4.Vesting and Exercise. Subject to any forfeiture provisions in this Agreement
or in the Plan, the Recipient shall vest in the Option: (i) with respect to
_____% of the Shares on __________; and (ii) with respect to _____% of the
Shares on _____________, provided that the Recipient’s service as a Director
continues through such date. The Recipient may only exercise the Option to the
extent it is vested; provided, however, that the Recipient may not exercise any
portion of the Option prior to the earlier occurrence of (A) the date that is
six (6) months after the Date of Grant or (B) a Change in Control.

5.Method of Exercising Option.

(a)Subject to the terms and conditions of this Agreement, the Option may be
exercised by written notice delivered to the Company or its designated
representative in the manner and at the address for notices set forth in Section
9 hereof. Such notice shall state that the Option is being exercised thereby and
shall specify the number of Shares for which the Option is being exercised. The
notice shall be signed by the person or persons exercising the Option and shall
be accompanied by payment in full of the Exercise Price for such Shares being
acquired upon the exercise of the Option.

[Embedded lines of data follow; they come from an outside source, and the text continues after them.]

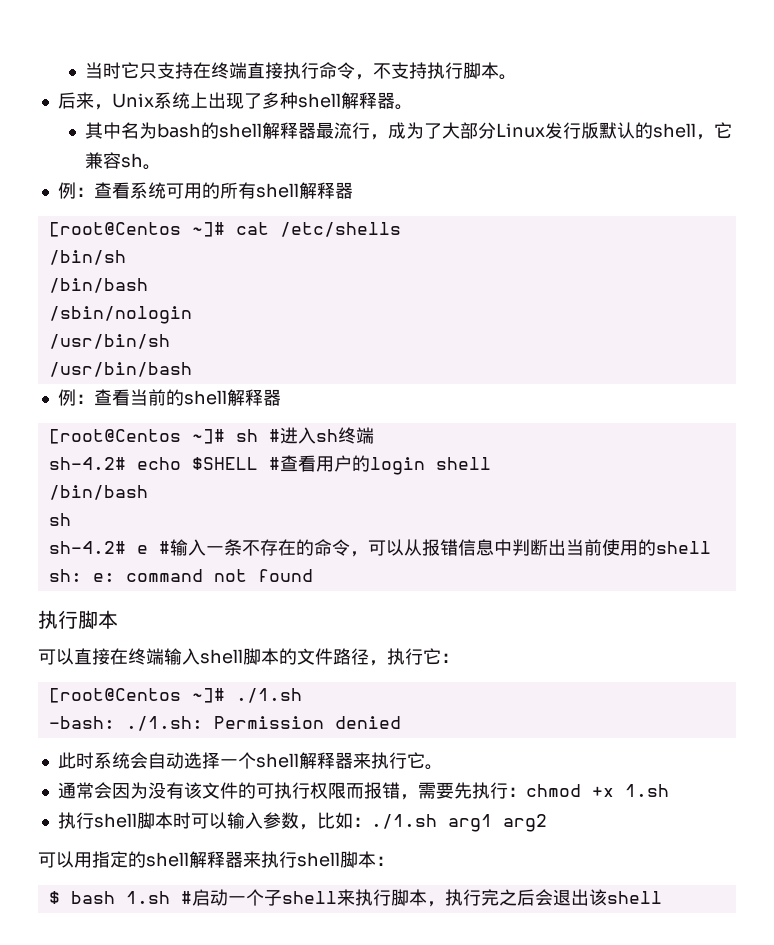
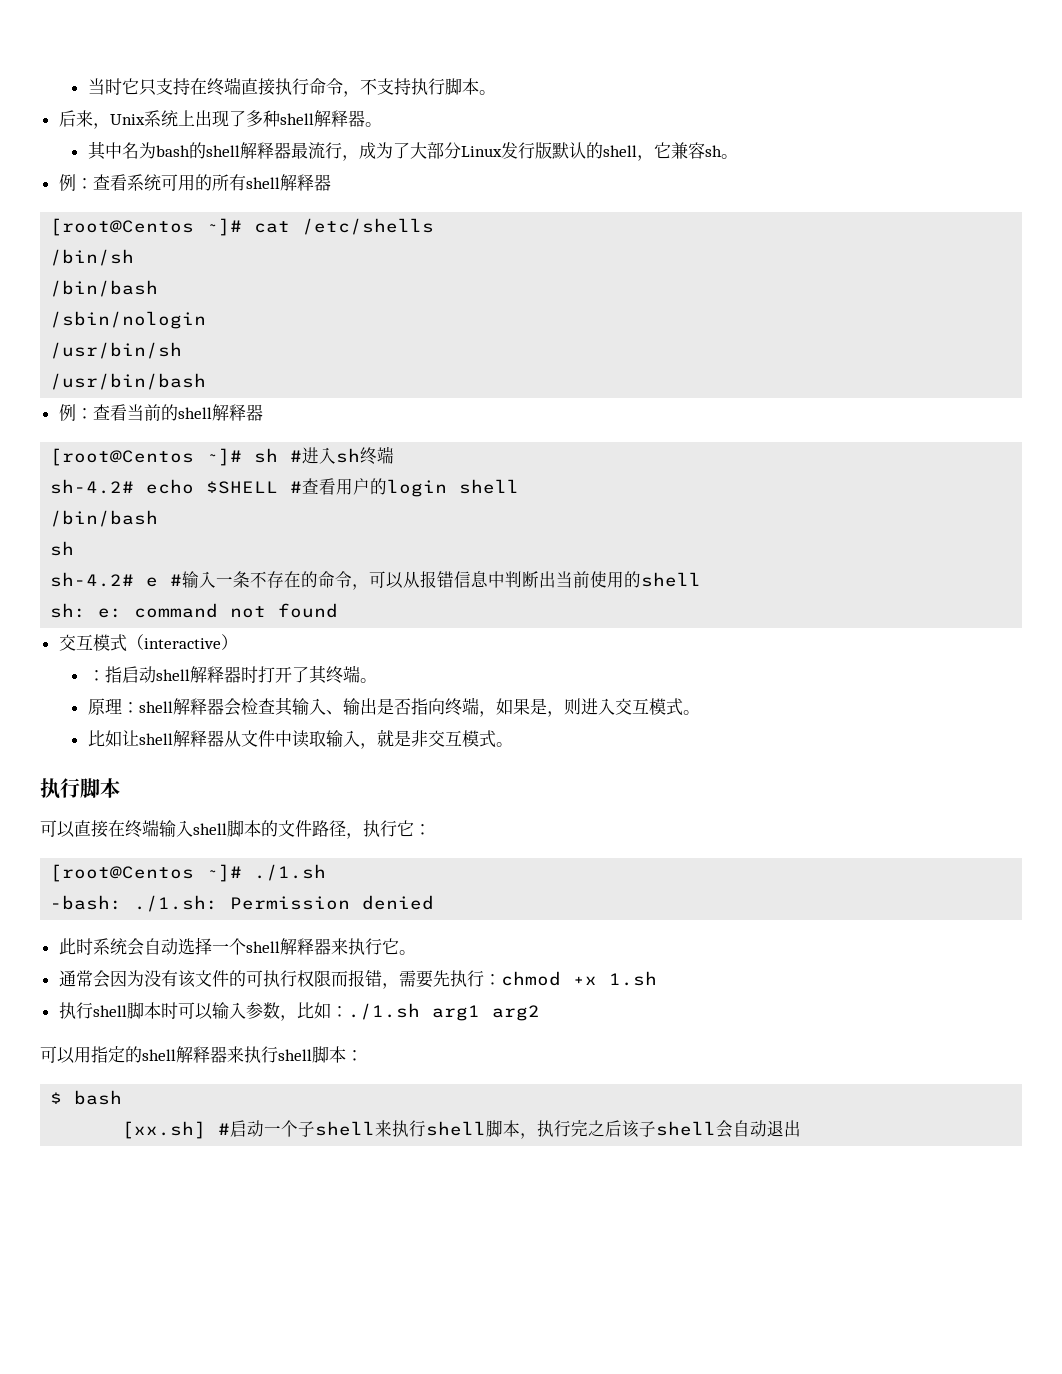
+ 交互模式（interactive）
+ ：指启动shell解释器时打开了其终端。
+ 原理：shell解释器会检查其输入、输出是否指向终端，如果是，则进入交互模式。
+ 比如让shell解释器从文件中读取输入，就是非交互模式。
- $ bash 1.sh #启动一个子shell来执行脚本，执行完之后会退出该shell
+ $ bash
+ [xx.sh] #启动一个子shell来执行shell脚本，执行完之后该子shell会自动退出

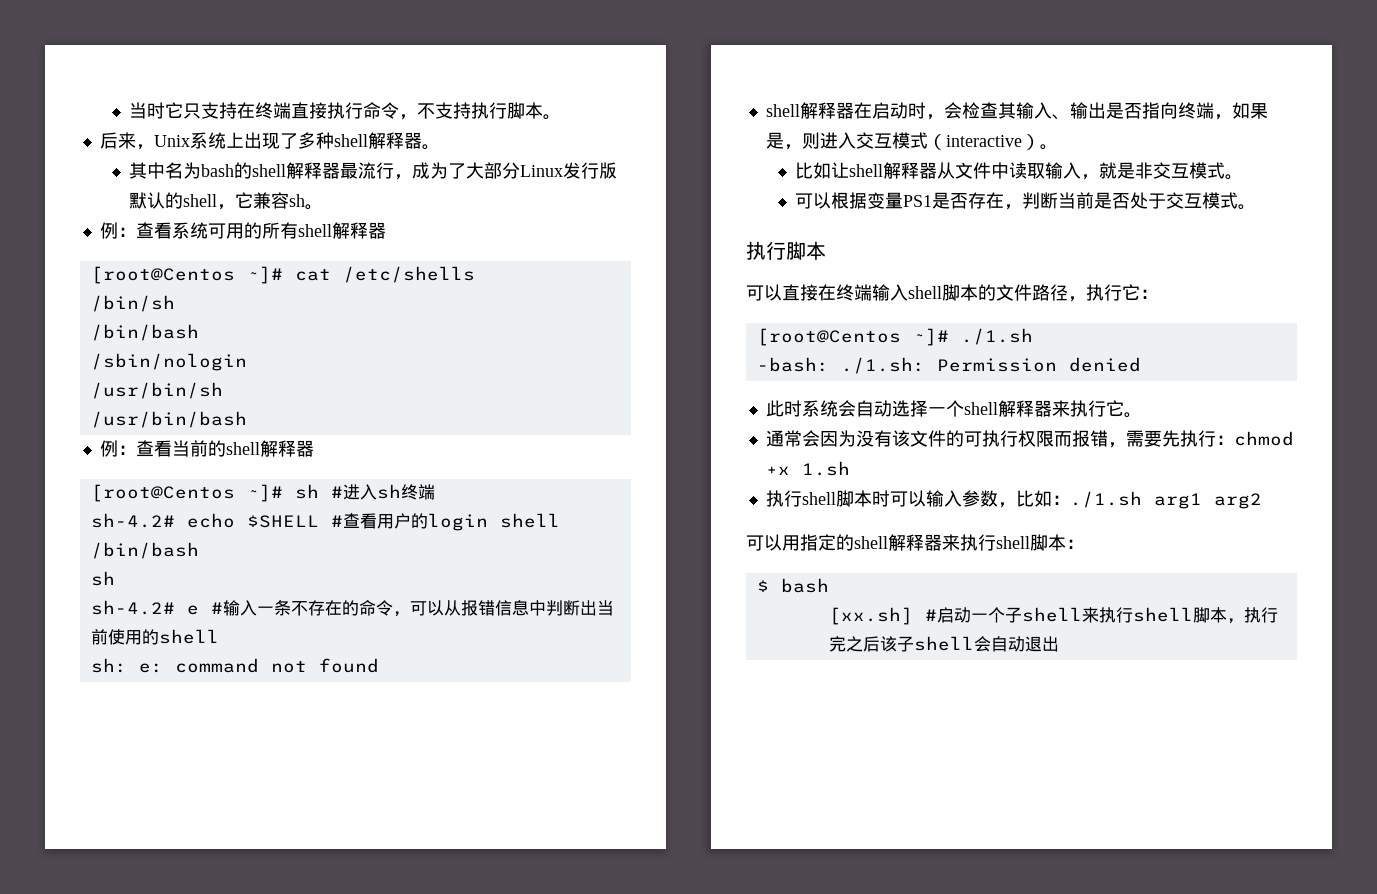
- 交互模式（interactive）
- ：指启动shell解释器时打开了其终端。
- 原理：shell解释器会检查其输入、输出是否指向终端，如果是，则进入交互模式。
+ shell解释器在启动时，会检查其输入、输出是否指向终端，如果是，则进入交互模式（interactive）。
+ 可以根据变量PS1是否存在，判断当前是否处于交互模式。

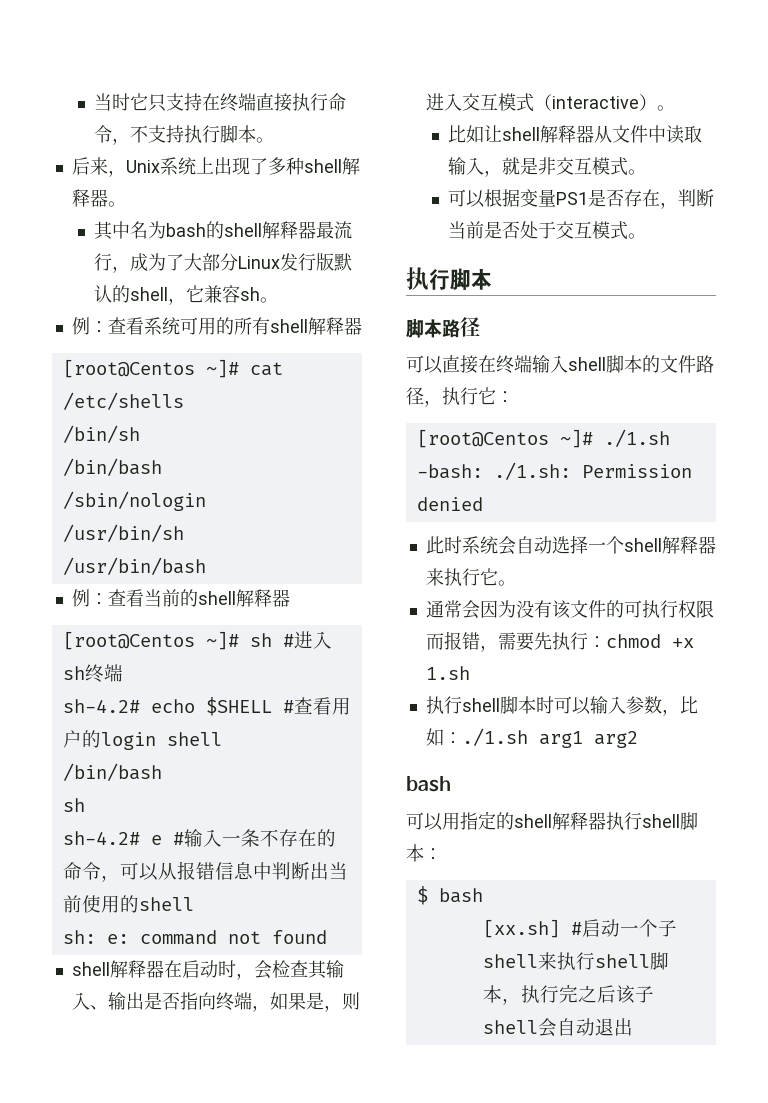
+ 脚本路径
  执行shell脚本时可以输入参数，比如：./1.sh arg1 arg2
+ bash
- 可以用指定的shell解释器来执行shell脚本：
+ 可以用指定的shell解释器执行shell脚本：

Payment of such Exercise Price may be
made by one of the following methods:

(i)in cash (in the form of a certified or bank check or such other instrument as
the Committee may accept);

(ii)in other shares of Common Stock owned on the date of exercise of the Option
by the Recipient as will have a Fair Market Value equal to the Exercise Price of
the Shares being acquired upon the exercise of the Option;

(iii)in any combination of (i) and (ii) above;

(iv)by delivery of a properly executed exercise notice together with such other
documentation as the Committee and a qualified broker, if applicable, shall
require to effect an exercise of the Option, and delivery to the Company of the
proceeds required to pay the Exercise Price; or

(v)by requesting that the Company withhold such number of Shares then issuable
upon exercise of the Option as will have a Fair Market Value equal to the
Exercise Price of the Shares being acquired upon the exercise of the Option.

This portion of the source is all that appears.